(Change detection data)

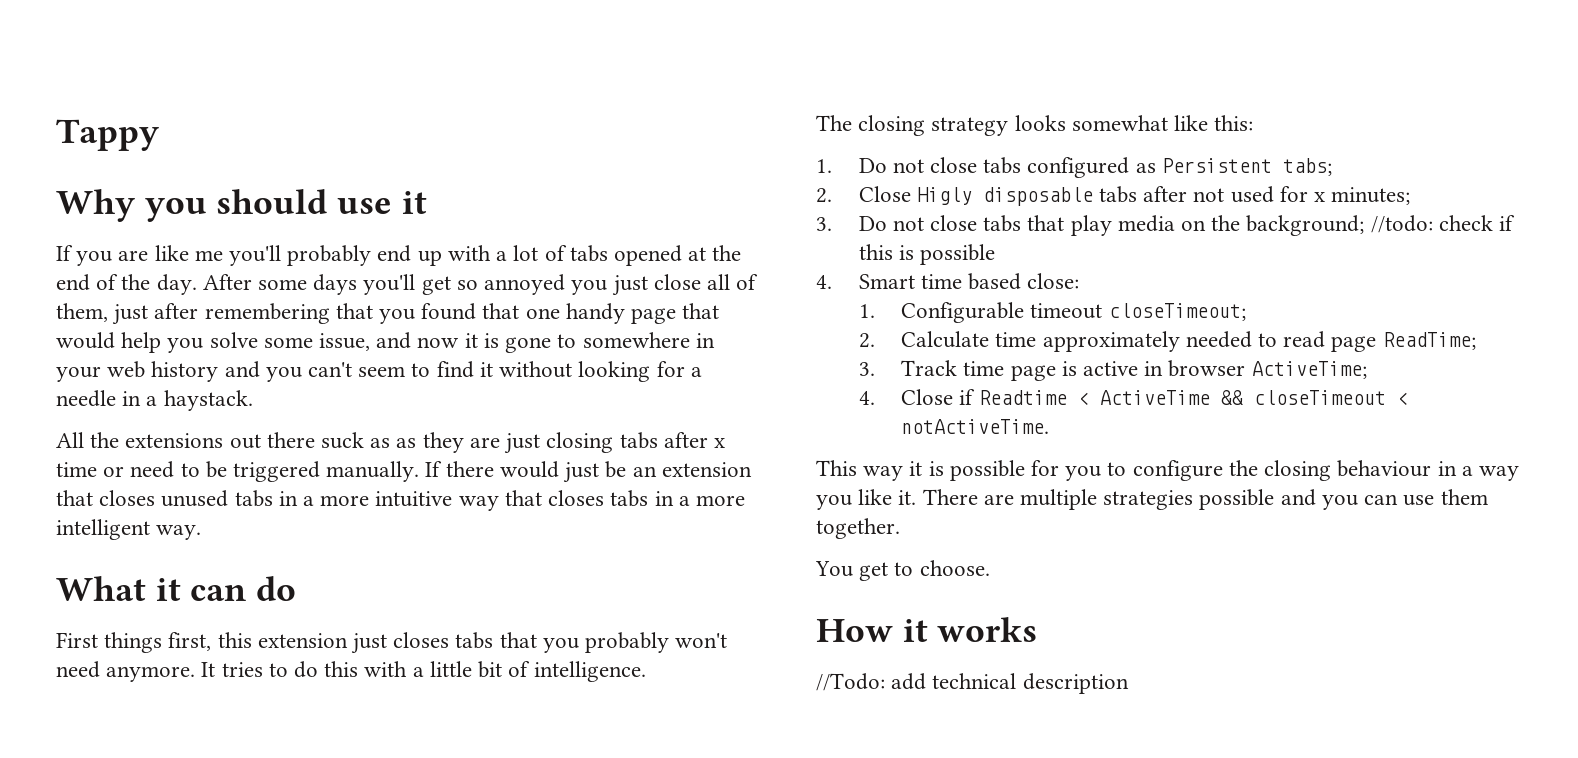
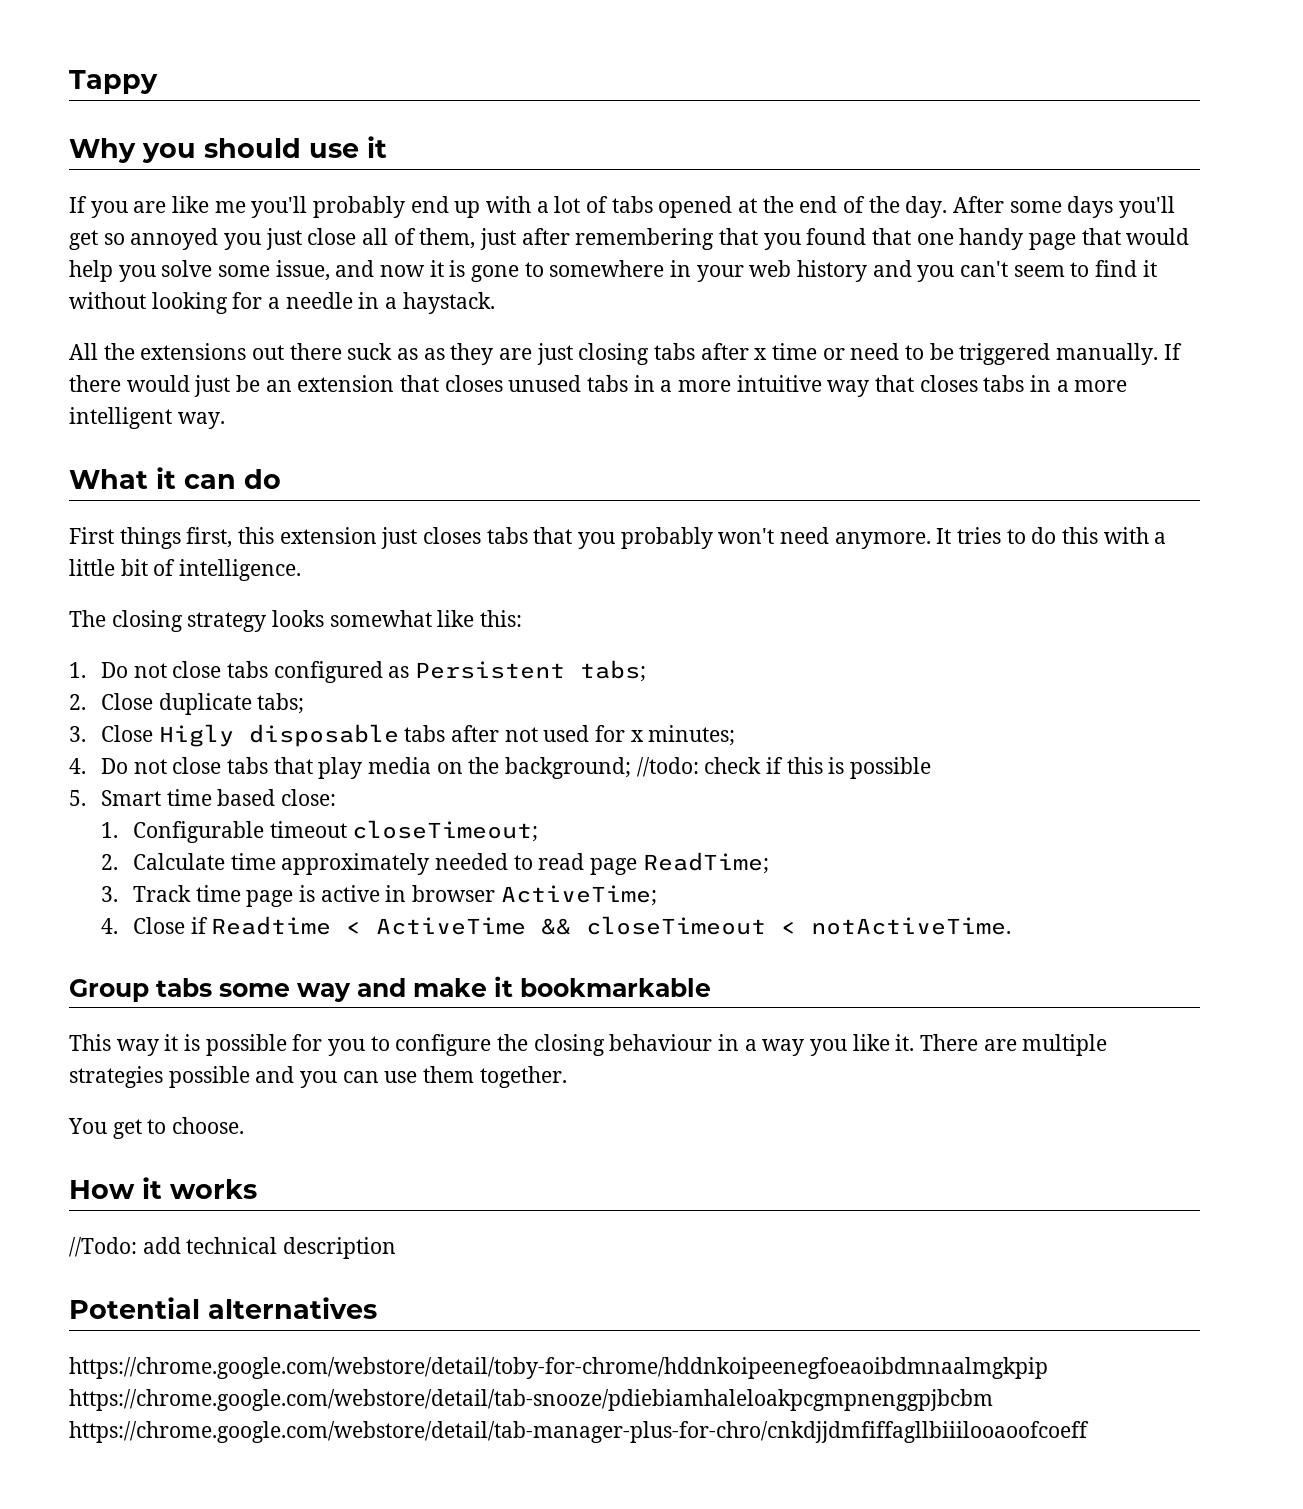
(911, 194) none -> [158,693,305,715] [69,725,153,742] duplicate tabs; // 3. Close
[816,217,832,231] 3. -> [69,758,86,774] 4.
[816,275,832,289] 4. -> [69,790,86,806] 5.
(1050, 426) none -> [69,976,711,1002] // Group tabs some way and make it bookmarkable
(1129, 683) none -> [69,1297,377,1319] [69,1357,1048,1379] [69,1389,993,1411] [69,1421,1089,1443] // Potential alternatives // https://chrome.google.com/webstore/detail/toby-for-chrome/hddnkoipeenegfoeaoibdmnaalmgkpip https://chrome.google.com/webstore/detail/tab-snooze/pdiebiamhaleloakpcgmpnenggpjbcbm https://chrome.google.com/webstore/detail/tab-manager-plus-for-chro/cnkdjjdmfiffagllbiiilooaoofcoeff

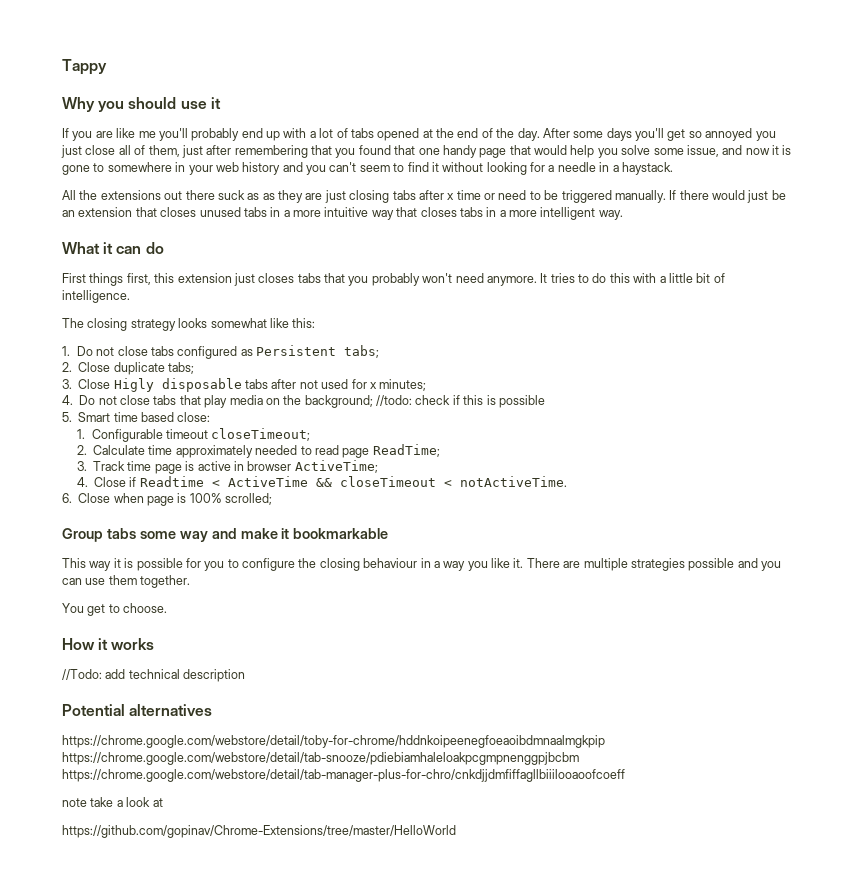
(1012, 926) none -> [62,493,273,506] // 6. Close when page is 100% scrolled;
(1089, 1432) none -> [62,797,163,807] [62,825,456,838] // note take a look at // https://github.com/gopinav/Chrome-Extensions/tree/master/HelloWorld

Activity: Type out the entries again without a single change, and leave the pictures out.

Answer box:
(911, 194) none -> [158,693,305,715] [69,725,153,742] duplicate tabs; // 3. Close
[816,217,832,231] 3. -> [69,758,86,774] 4.
[816,275,832,289] 4. -> [69,790,86,806] 5.
(1050, 426) none -> [69,976,711,1002] // Group tabs some way and make it bookmarkable
(1129, 683) none -> [69,1297,377,1319] [69,1357,1048,1379] [69,1389,993,1411] [69,1421,1089,1443] // Potential alternatives // https://chrome.google.com/webstore/detail/toby-for-chrome/hddnkoipeenegfoeaoibdmnaalmgkpip https://chrome.google.com/webstore/detail/tab-snooze/pdiebiamhaleloakpcgmpnenggpjbcbm https://chrome.google.com/webstore/detail/tab-manager-plus-for-chro/cnkdjjdmfiffagllbiiilooaoofcoeff

(1012, 926) none -> [62,493,273,506] // 6. Close when page is 100% scrolled;
(1089, 1432) none -> [62,797,163,807] [62,825,456,838] // note take a look at // https://github.com/gopinav/Chrome-Extensions/tree/master/HelloWorld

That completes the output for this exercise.